If Hereditary is about how you respond to your own grief, Midsommar is about how others choose to respond in turn. Forgotten birthdays or a surrogate family’s embrace; apathy or empathy. Aster’s trick is to slowly reposition the audience’s perspective to that of the cult’s; soon you start noticing a beauty to the bloodshed, a triumph to the madness. The glossy, over-exposed cinematography loses its impression of a waking nightmare and turns into a flowery daydream.

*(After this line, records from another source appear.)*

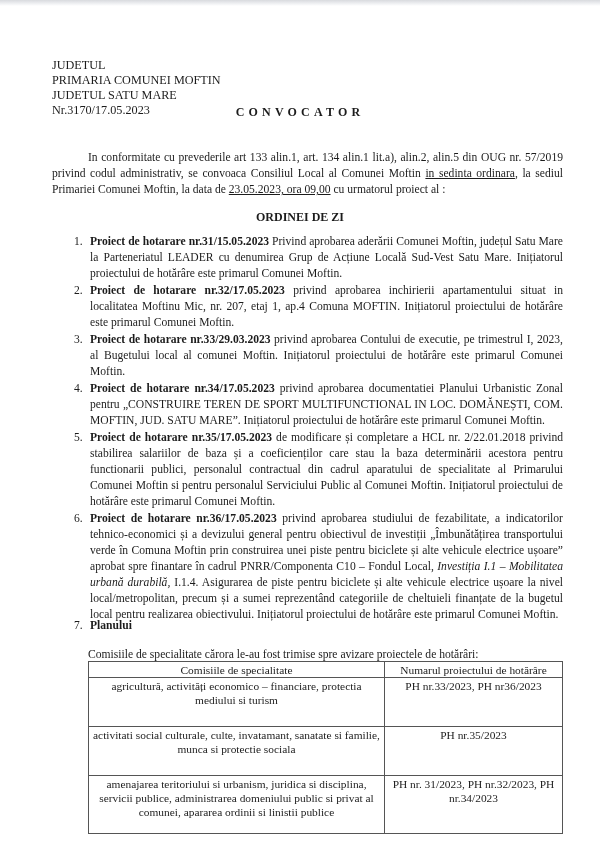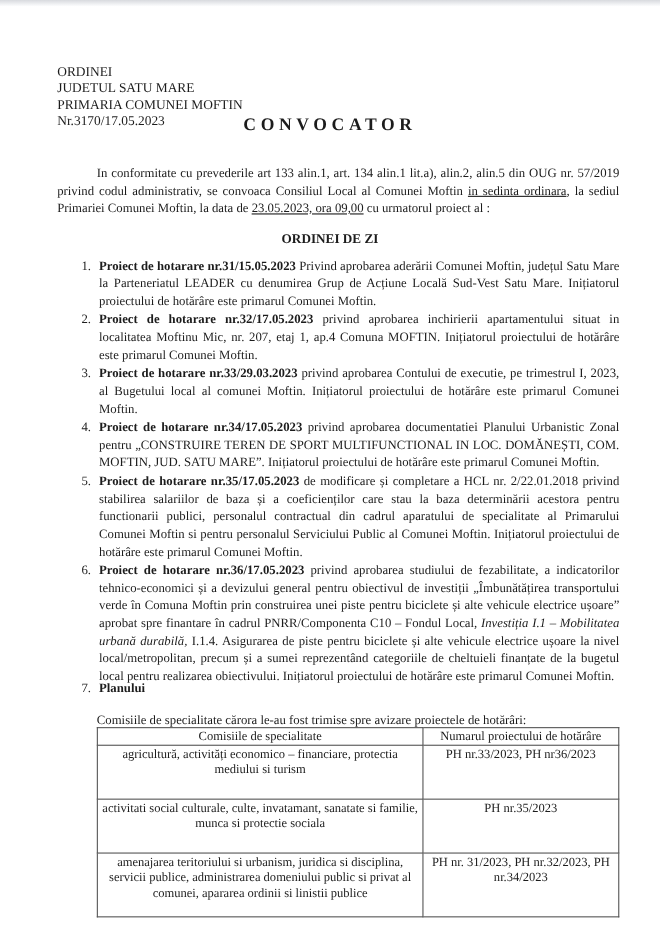"ORDINEI" div { text: ORDINEI -> JUDETUL }
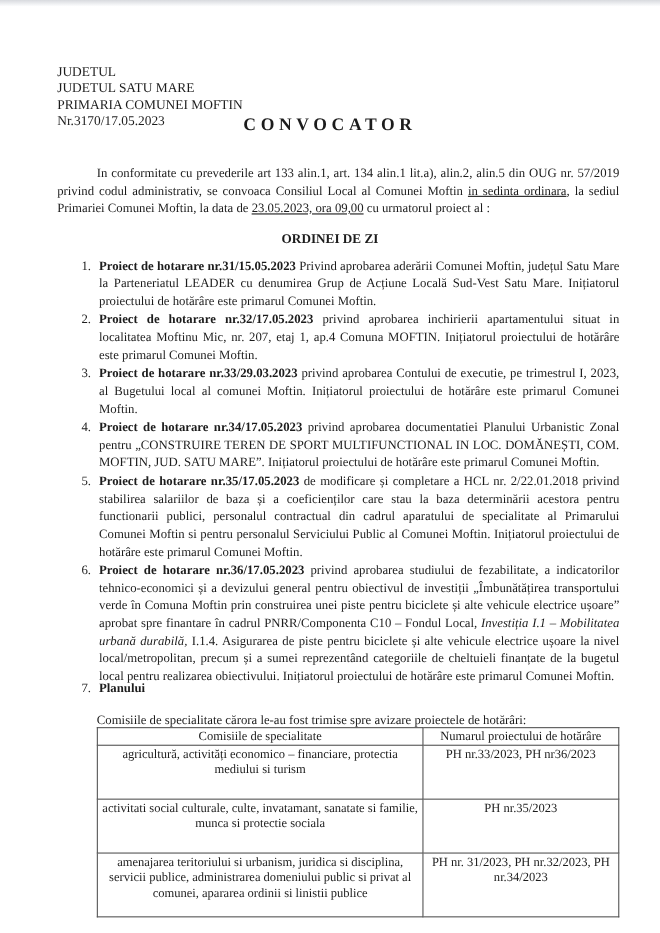"JUDETUL SATU MARE" div { order: before "PRIMARIA COMUNEI MOFTIN" -> after "PRIMARIA COMUNEI MOFTIN" }
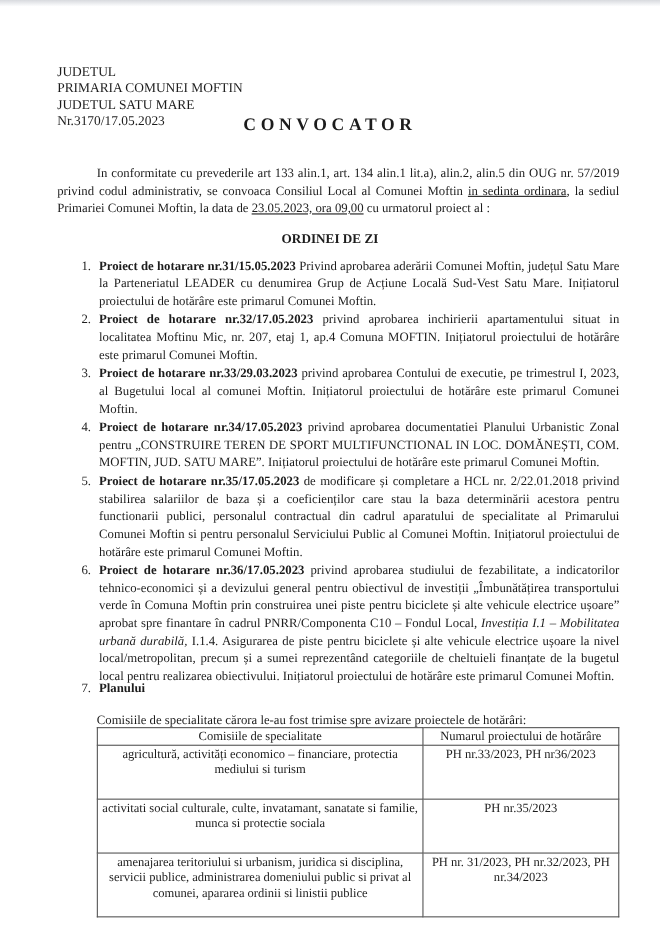"CONVOCATOR" .title { font-size: 16px -> 12px }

Composer Bobby Krlic’s delicious licks of harp and synth certainly enhance the effect: the foreboding strings slowly shift to an altogether more victorious endorsement of the on-screen antics, offering up a woozy, intoxicating juxtaposition.
Where Midsommar slips up is in its baggy runtime, which stretches the central dynamic to the point of snapping. Aster is clearly a nut for rituals, but he plays up the pagan so much that he often loses his grip on the underlying metaphor. The specifics of the cultish traditions hardly matter when there’s an emotional undercurrent at hand, but Midsommar’s delirious dance towards its inevitable finale, much like its Mayqueen ritual, is riddled with stops and starts.
That’s not to suggest that Aster eases up on the throttle. Midsommar’s trajectory is grandiose, bombastic, and scarcely believable, but when in service of the bigger picture at hand—the man who’s unable to claim responsibility for his own actions, and the woman who comes to terms with that fact—it works. Sip the drink, sniff the root, ingest the shrooms: give in to the (genuinely hilarious) carnage, and it’ll all be worth it.